Safik got up, walked to the door, and conferred briefly with Yusuf. When he came back he had a pack of cigarettes in his hand.

“Do you mind?” he asked. “I’d open the window, but some idiot painted it shut last year.” He lit the cigarette and sucked at it with the intensity of an addict. “Terrible habit. I picked it up in my twenties because I was seduced by all those old romantic spy movies where interrogations happen in a haze of cigarette smoke. And when the romance wore off, I was left with the smoking. And when I tried to quit I just got fat, then started up again anyway. So now I’m a fat old man who smokes too much and has no youthful illusions to fall back on.”

He set the lighter down on the table between them, spun it around like a top, and watched it flash black and silver and black and silver and black until it drifted to a halting stop. “So what do I do now, Arkady? Do I try to outcharm Gavi? Do I try to outwit Korchow? Do I spin you around”—he flicked the lighter back into motion—“until you don’t know which way is up or who you can trust?”

Arkady looked up from the glittering spin of the lighter to find Safik gazing at him with those calm, extraordinarily ordinary eyes.

“Which body has Cohen brought down this time, by the way? Not the little Italian actress by any chance?”

“No…um. A boy.” He paused, suddenly uncertain even of that. “I think it’s a boy. It wears suits. They call it he.
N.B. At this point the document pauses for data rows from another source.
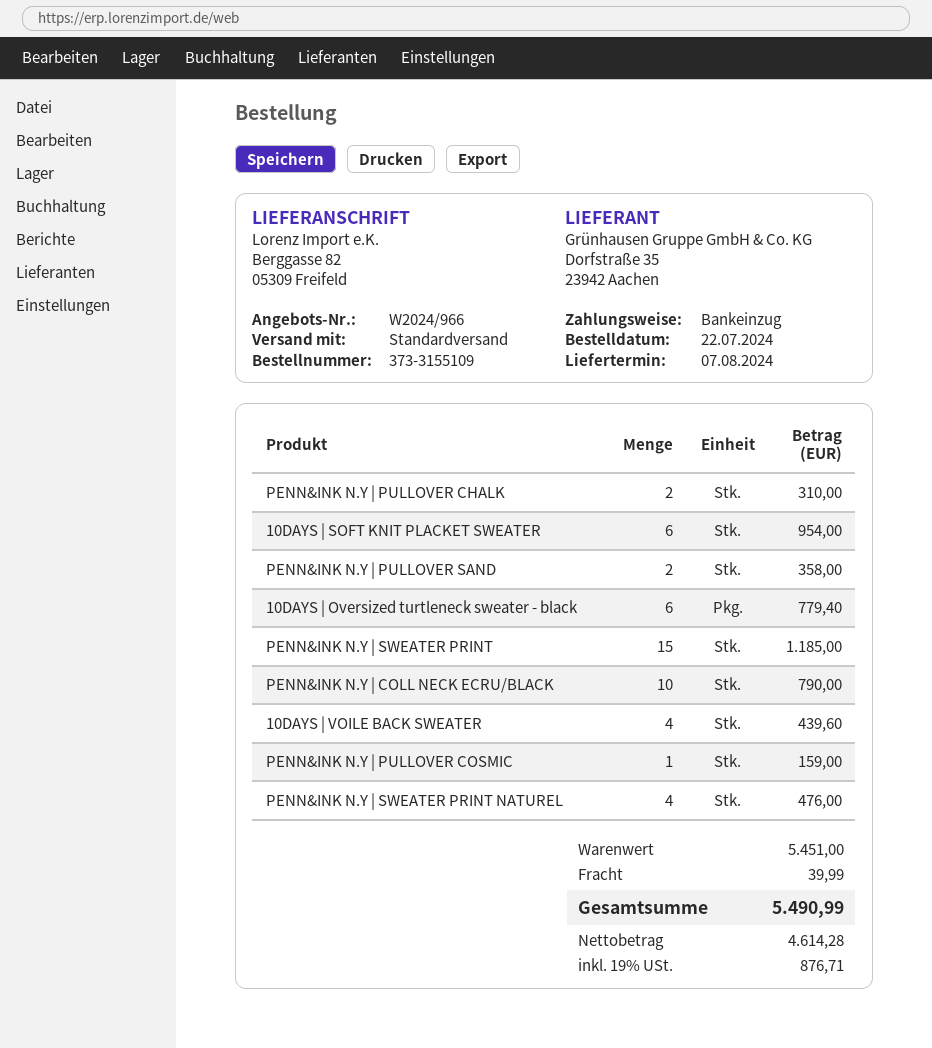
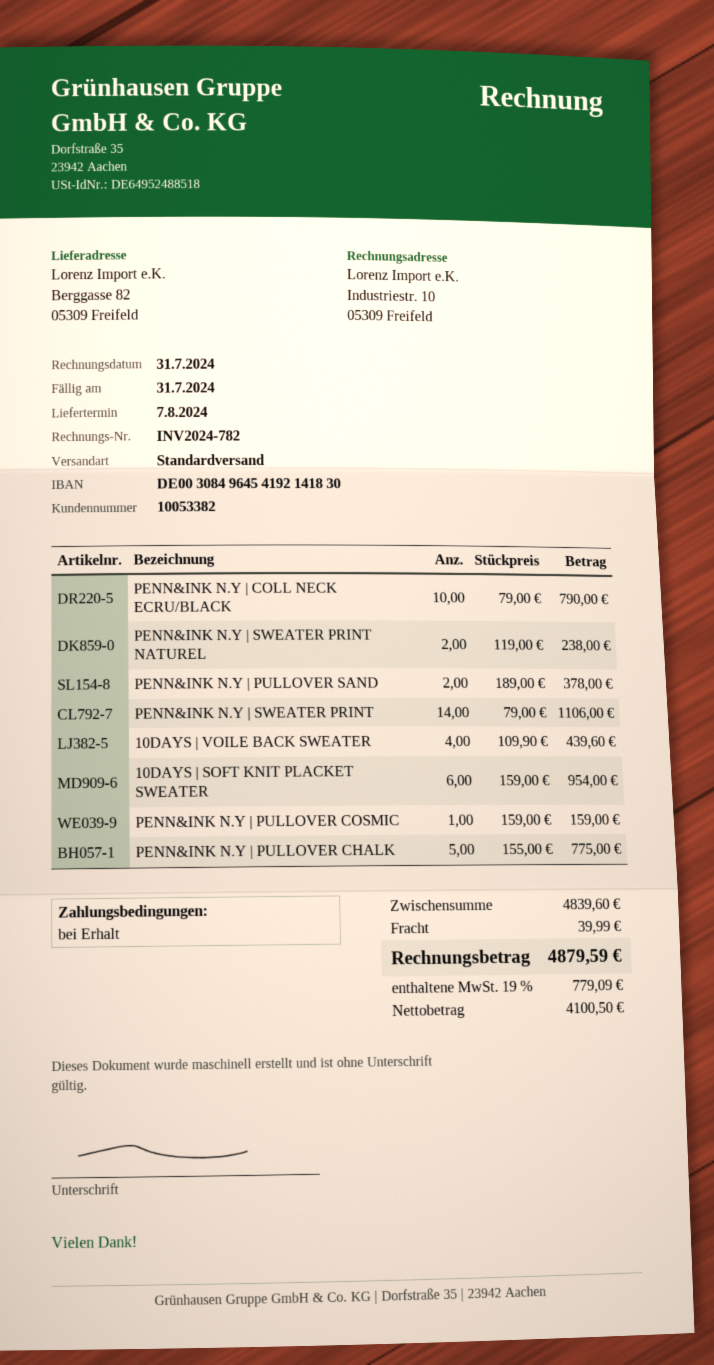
PENN&INK N.Y | PULLOVER CHALK: 2 for 310.00 -> 5 for 775.00
PENN&INK N.Y | PULLOVER SAND: 2 for 358.00 -> 2 for 378.00
10DAYS | Oversized turtleneck sweater - black: 6 for 779.40 -> none
PENN&INK N.Y | SWEATER PRINT: 15 for 1185.00 -> 14 for 1106.00
PENN&INK N.Y | SWEATER PRINT NATUREL: 4 for 476.00 -> 2 for 238.00
subtotal: 5451.00 -> 4839.60
net: 4614.28 -> 4100.50
tax: 19% = 876.71 -> 19% = 779.09
total: 5490.99 -> 4879.59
“They always call Cohen he, even when he’s in a woman’s body. It’s like the names of hurricanes. It doesn’t mean anything. Anyway, too bad it’s not the Italian girl. He ruined her career, of course. She really had talent, but she got lazy once she took up with him. He has that effect on some people. Still, the boys in surveillance just loved her. Practically had to pay them to go home. Don’t let Korchow make you lie to Cohen, by the way. He hates it when people lie to him. If he were human I’d say it was a neurosis. And I’ve seen him kill with a ruthlessness and a lack of hesitation that would be pathological…again, if he were human. On the other hand, I’ve also seen him go to quite a bit of trouble to protect his friends when an operation goes sour—something you might want to give a little thought to if you want to take your skin with you when you go home.”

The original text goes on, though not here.